Carina saltou em seu pescoço e enfiou o dedo indicador dentro do olho do segurança. Este berrou de dor e deu uma cotovelada na costela esquerda de Carina, que ao cair no chão girou o corpo como num parafuso e ficou de quatro. O outro segurança, um homem velho de cabelos grisalhos, ainda sem compreender o que acontecia levou a mão para o coldre, Carina percebendo o movimento se jogou para frente, pisando com os dois pés no peito do rapaz caolho e saltou em direção ao rosto do segurança.

– Ahahahahahahah! - Carina dava uma risada grotesca e esganiçada, enquanto arrancava os lábios do segurança com uma mordida. O rapaz tremia, o buraco onde ficava seu olho direito jorrava sangue e seu corpo estava tremendo em choque anafilático. Ele assistiu a mulher esmurrar a cabeça do companheiro de trabalho no chão, e ouvir o barulho deste rachando com o impacto. Assistiu a brutalidade com que a mulher matava o homem com a visão começando a escurecer, observou as pessoas correndo do local gritando, enquanto a mulher ria enquanto esmagava a cabeça contra o chão. A coisa preta escorrendo de sua boca e olhos. Ouvia o gorgolejar da risada pneumática dela. O mundo perdia sua intensidade, sua cor era igual ao monocromismo da coisa preta que escorria pelo chão e pela roupa da mulher como piche.

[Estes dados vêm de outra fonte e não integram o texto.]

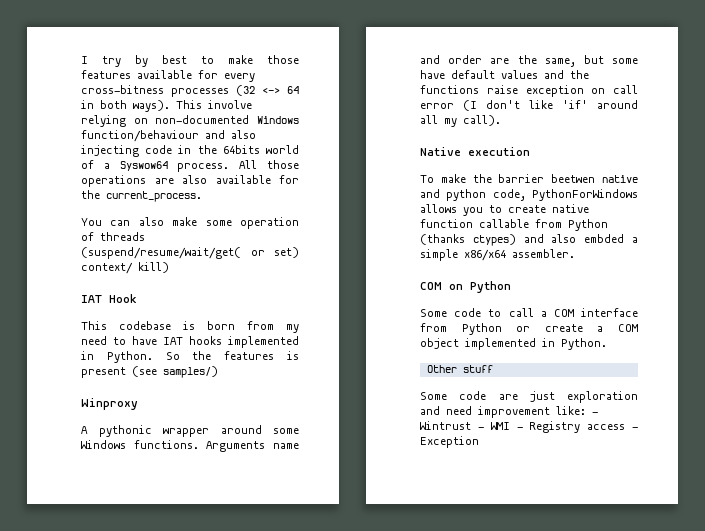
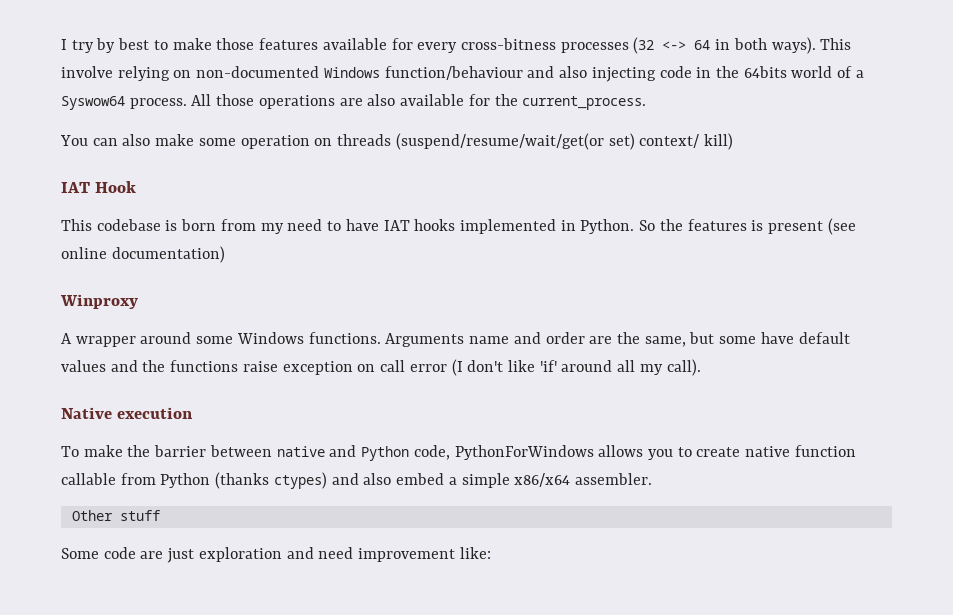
- You can also make some operation of threads (suspend/resume/wait/get( or set) context/ kill)
+ You can also make some operation on threads (suspend/resume/wait/get(or set) context/ kill)
- So the features is present (see samples/)
+ So the features is present (see online documentation)
- A pythonic wrapper around some Windows functions.
+ A wrapper around some Windows functions.
- To make the barrier beetwen native and python code, PythonForWindows allows you to create native function callable from Python (thanks ctypes) and also embded a simple x86/x64 assembler.
+ To make the barrier between native and Python code, PythonForWindows allows you to create native function callable from Python (thanks ctypes) and also embed a simple x86/x64 assembler.
- COM on Python
- Some code to call a COM interface from Python or create a COM object implemented in Python.
- Some code are just exploration and need improvement like: - Wintrust - WMI - Registry access - Exception
+ Some code are just exploration and need improvement like:

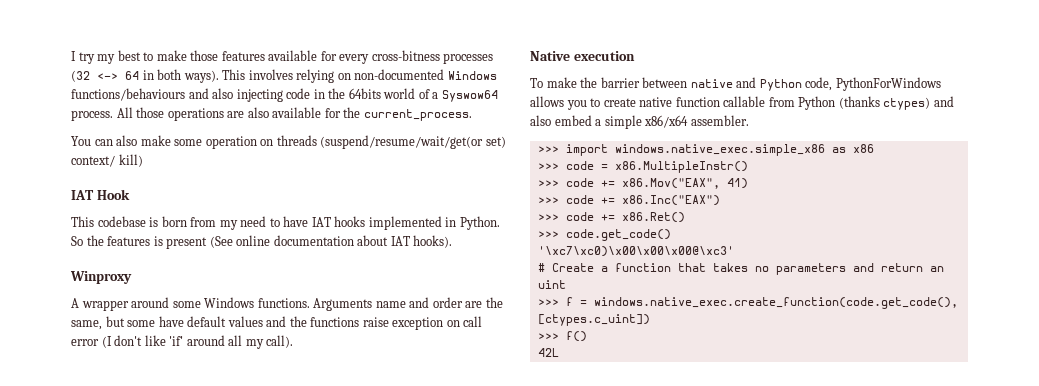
- I try by best to make those features available for every cross-bitness processes (32 <-> 64 in both ways).
+ I try my best to make those features available for every cross-bitness processes (32 <-> 64 in both ways).
- This involve relying on non-documented Windows function/behaviour and also injecting code in the 64bits world of a Syswow64 process.
+ This involves relying on non-documented Windows functions/behaviours and also injecting code in the 64bits world of a Syswow64 process.
- So the features is present (see online documentation)
+ So the features is present (See online documentation about IAT hooks).
- Other stuff
- Some code are just exploration and need improvement like:
+ >>> import windows.native_exec.simple_x86 as x86
+ >>> code = x86.MultipleInstr()
+ >>> code += x86.Mov("EAX", 41)
+ >>> code += x86.Inc("EAX")
+ >>> code += x86.Ret()
+ >>> code.get_code()
+ '\xc7\xc0)\x00\x00\x00@\xc3'
+ # Create a function that takes no parameters and return an uint
+ >>> f = windows.native_exec.create_function(code.get_code(), [ctypes.c_uint])
+ >>> f()
+ 42L

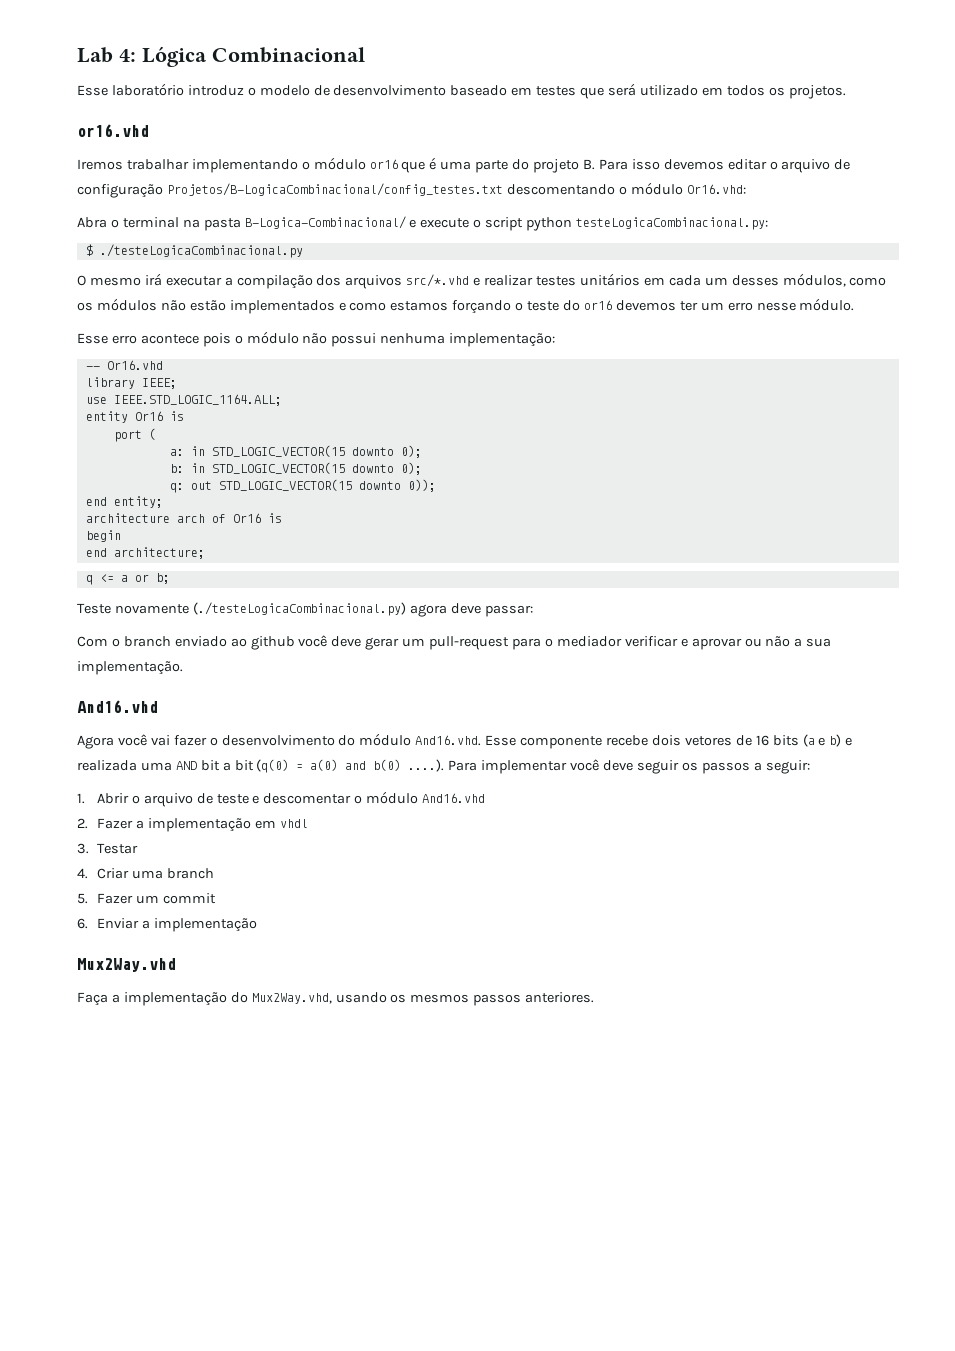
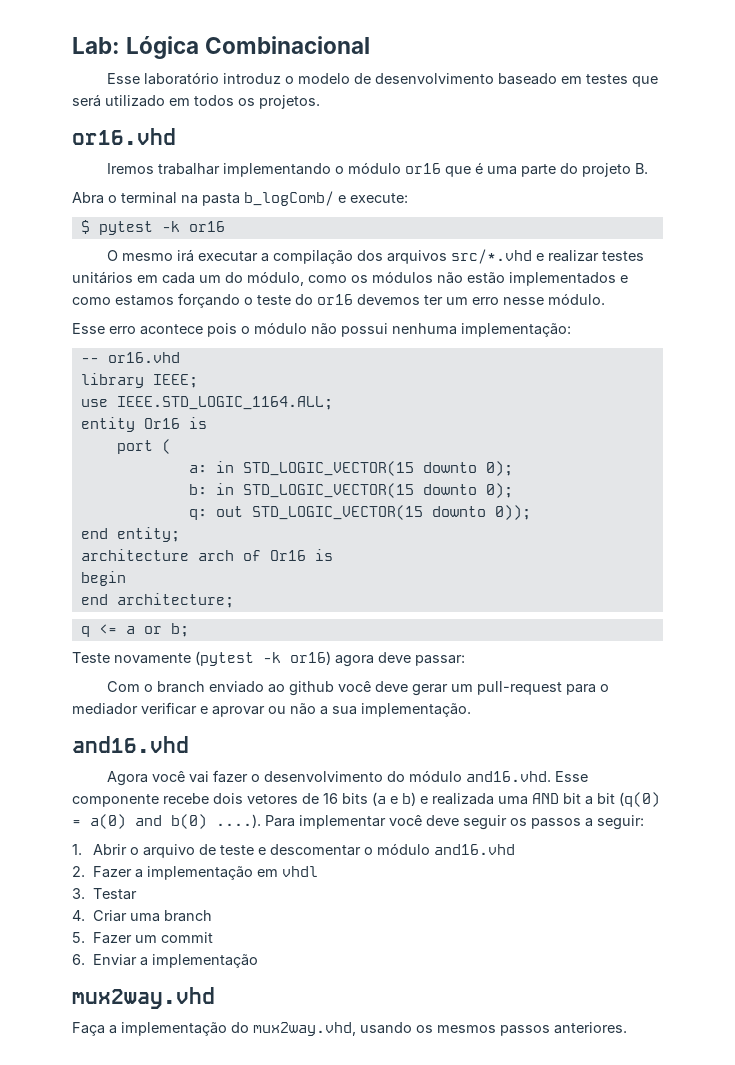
- Lab 4: Lógica Combinacional
+ Lab: Lógica Combinacional
- Iremos trabalhar implementando o módulo or16 que é uma parte do projeto B. Para isso devemos editar o arquivo de configuração Projetos/B-LogicaCombinacional/config_testes.txt descomentando o módulo Or16.vhd:
+ Iremos trabalhar implementando o módulo or16 que é uma parte do projeto B.
- Abra o terminal na pasta B-Logica-Combinacional/ e execute o script python testeLogicaCombinacional.py:
- $ ./testeLogicaCombinacional.py
+ Abra o terminal na pasta b_logComb/ e execute:
+ $ pytest -k or16
- O mesmo irá executar a compilação dos arquivos src/*.vhd e realizar testes unitários em cada um desses módulos, como os módulos não estão implementados e como estamos forçando o teste do or16 devemos ter um erro nesse módulo.
+ O mesmo irá executar a compilação dos arquivos src/*.vhd e realizar testes unitários em cada um do módulo, como os módulos não estão implementados e como estamos forçando o teste do or16 devemos ter um erro nesse módulo.
- -- Or16.vhd
+ -- or16.vhd
- Teste novamente (./testeLogicaCombinacional.py) agora deve passar:
+ Teste novamente (pytest -k or16) agora deve passar:
  Com o branch enviado ao github você deve gerar um pull-request para o mediador verificar e aprovar ou não a sua implementação.
- And16.vhd
+ and16.vhd
- Agora você vai fazer o desenvolvimento do módulo And16.vhd. Esse componente recebe dois vetores de 16 bits (a e b) e realizada uma AND bit a bit (q(0) = a(0) and b(0) ....). Para implementar você deve seguir os passos a seguir:
+ Agora você vai fazer o desenvolvimento do módulo and16.vhd. Esse componente recebe dois vetores de 16 bits (a e b) e realizada uma AND bit a bit (q(0) = a(0) and b(0) ....). Para implementar você deve seguir os passos a seguir:
- 1. Abrir o arquivo de teste e descomentar o módulo And16.vhd
+ 1. Abrir o arquivo de teste e descomentar o módulo and16.vhd
- Mux2Way.vhd
+ mux2way.vhd
- Faça a implementação do Mux2Way.vhd, usando os mesmos passos anteriores.
+ Faça a implementação do mux2way.vhd, usando os mesmos passos anteriores.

Sua mente divagava com a dor e a urina quente escorrendo pelas suas calças era a única sensação que sentia. Viu um policial militar descer correndo as escadarias empunhando seu revólver, sentiu a visão embaçar e viu a mulher correr em sua direção, rindo histericamente. Piscou e quando voltou a abrir o olho, a mulher já jazia espichada no chão do metrô. Um buraco de bala um pouco acima do olho direito e seu corpo contorcido com a coluna arqueada para trás como a menina do exorcista. Viu que seus olhos estavam acinzentados e de sua boca escorria uma coisa preta. E antes de fechar os olhos, havia um sorriso em seu rosto e uma lágrima escura escorreu por sua face, já que também entendera a ironia da piada.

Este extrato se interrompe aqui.